What's still missing?
This questions seems simple enough, but in fact, its very difficult to answer properly. The difficulty lies in understanding what exactly you mean with 'feature-wise'. First of all, I would like to make one point clear (subjective, of course, but anyway): Metal is a better and more convenient API than OpenGL, DX11 or OpenCL and writing high-performance, efficient and bug-free graphical and compute code with it is much either than with any of the direct competitors. Metal is a true next-gen API as it abstracts the hardware much better than OpenGL and DX11 and it has a lower overhead.

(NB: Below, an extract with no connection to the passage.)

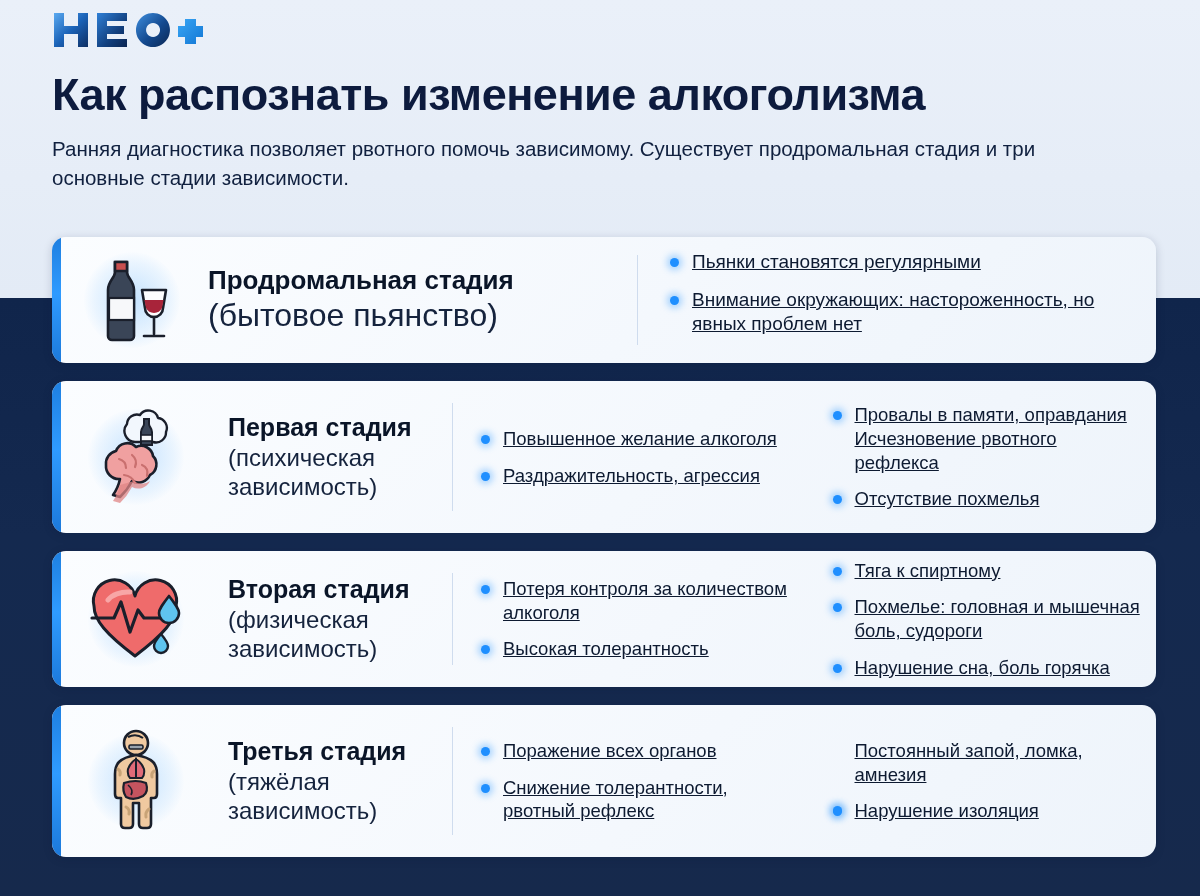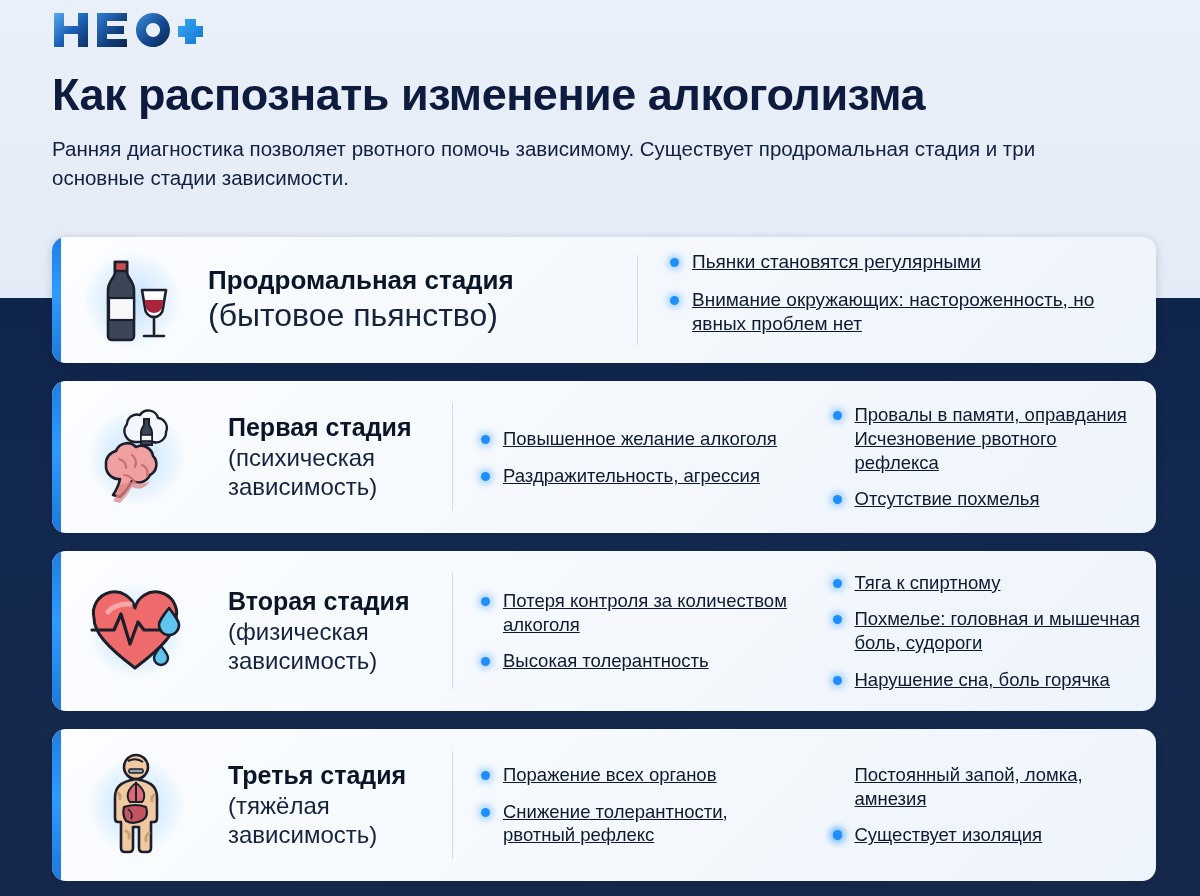"Вторая стадия" .card-3 { height: 160px -> 136px }
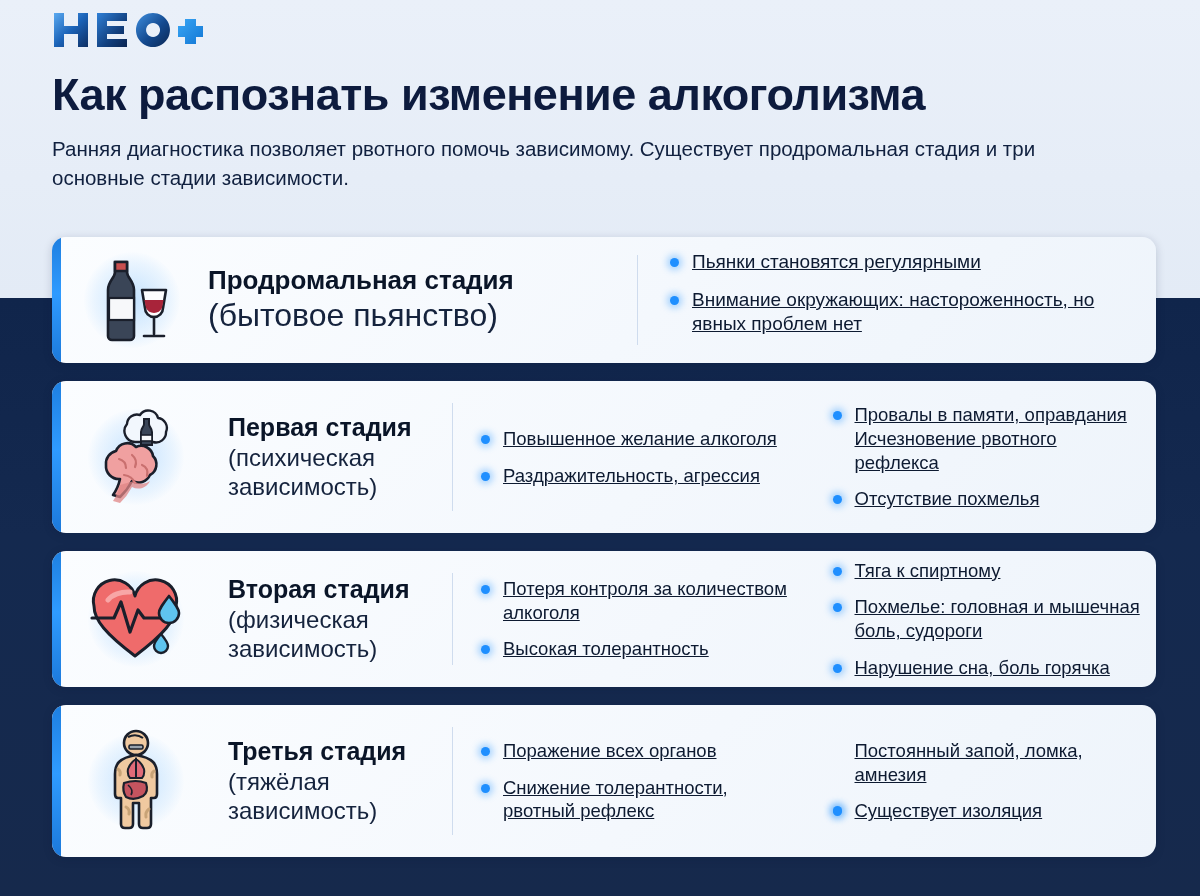"Существует изоляция" span { text: Существует -> Нарушение }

Now, if we are talking about 'features' as in 'things exposed by the API', I'd say that for all common cases Metal is feature-equivalent with GL 4.4 or maybe even parts of 4.5 and in fact, that it exposes hardware facts that no core OpenGL spec does. At the same time it is possible/likely that OpenGL does expose some features that Metal does not have. I am ashamed to admit that my knowledge of modern OpenGL is not as good as some years ago, so I will have difficulty pointing these out in detail. However, one can argue that many of these features are not necessary in Metal. Metal is a very compact, logical API that allows you to do many different things with very few means. Metal for OS X stick lacks synchronisation primitives (fences) — although they did introduce them for iOS 10 now - but they are less needed there as the command buffers can be queued/ordered explicitly. Metal does not have features like transform feedback or geometry shaders, but they can be implemented using compute and/or vertex shaders.

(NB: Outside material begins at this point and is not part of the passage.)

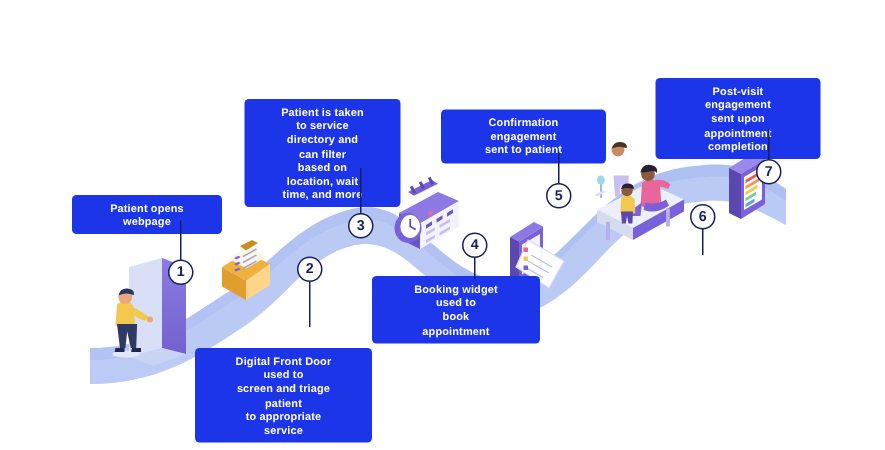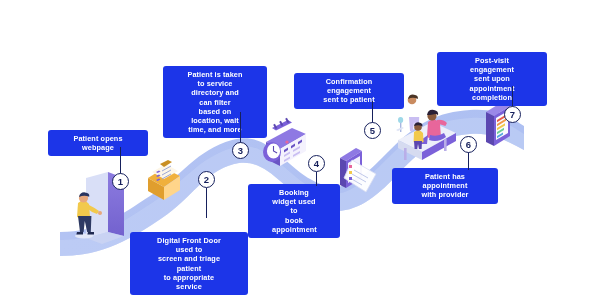"Patient has appointment" div.label { html: <div>Patient has appointment with provider</div> -> none }
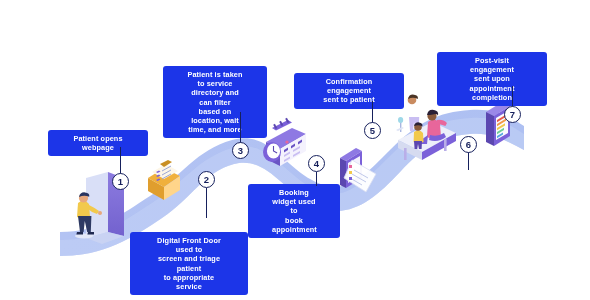"Booking widget used to" div.label { width: 92px -> 112px }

When I was talking about Metal lacking features for AAA games, I was thinking of comparisons to other next-gen APIs like Vulkan and DX12. Vulkan for example is very explicit in how you set up and treat hardware, which allows a competent dev to squeeze every ounce of performance out of the hardware — at the cost of complexity. Metal skips most of this explicitness, while still offering very competitive performance (in fact some of Vulkan features are borrowed from Metal, a fact that most people fail to acknowledge). The nice thing about Metal is that it is extremely easy to use and learn. This is by far the most straightforward graphical/compute API I have ever worked with and it is really a pleasure. The primary goal Apple had in mind (I believe) is offering an API that would allow an independent developer to build high-performance apps that utilise GPU across all Apple's platforms, and do it within reasonable time, with minimal effort. OpenGL has failed in that regard. Vulkan is barely unusable for a average dev (after looking at the specs, I am really afraid to even touch it). Metal hits the spot nicely. It does put more burden on developers when portion between platforms, but then again, it is straightforward to make a Vulkan implementation on top of Metal (AFAIK there is a company that is doing that at the moment).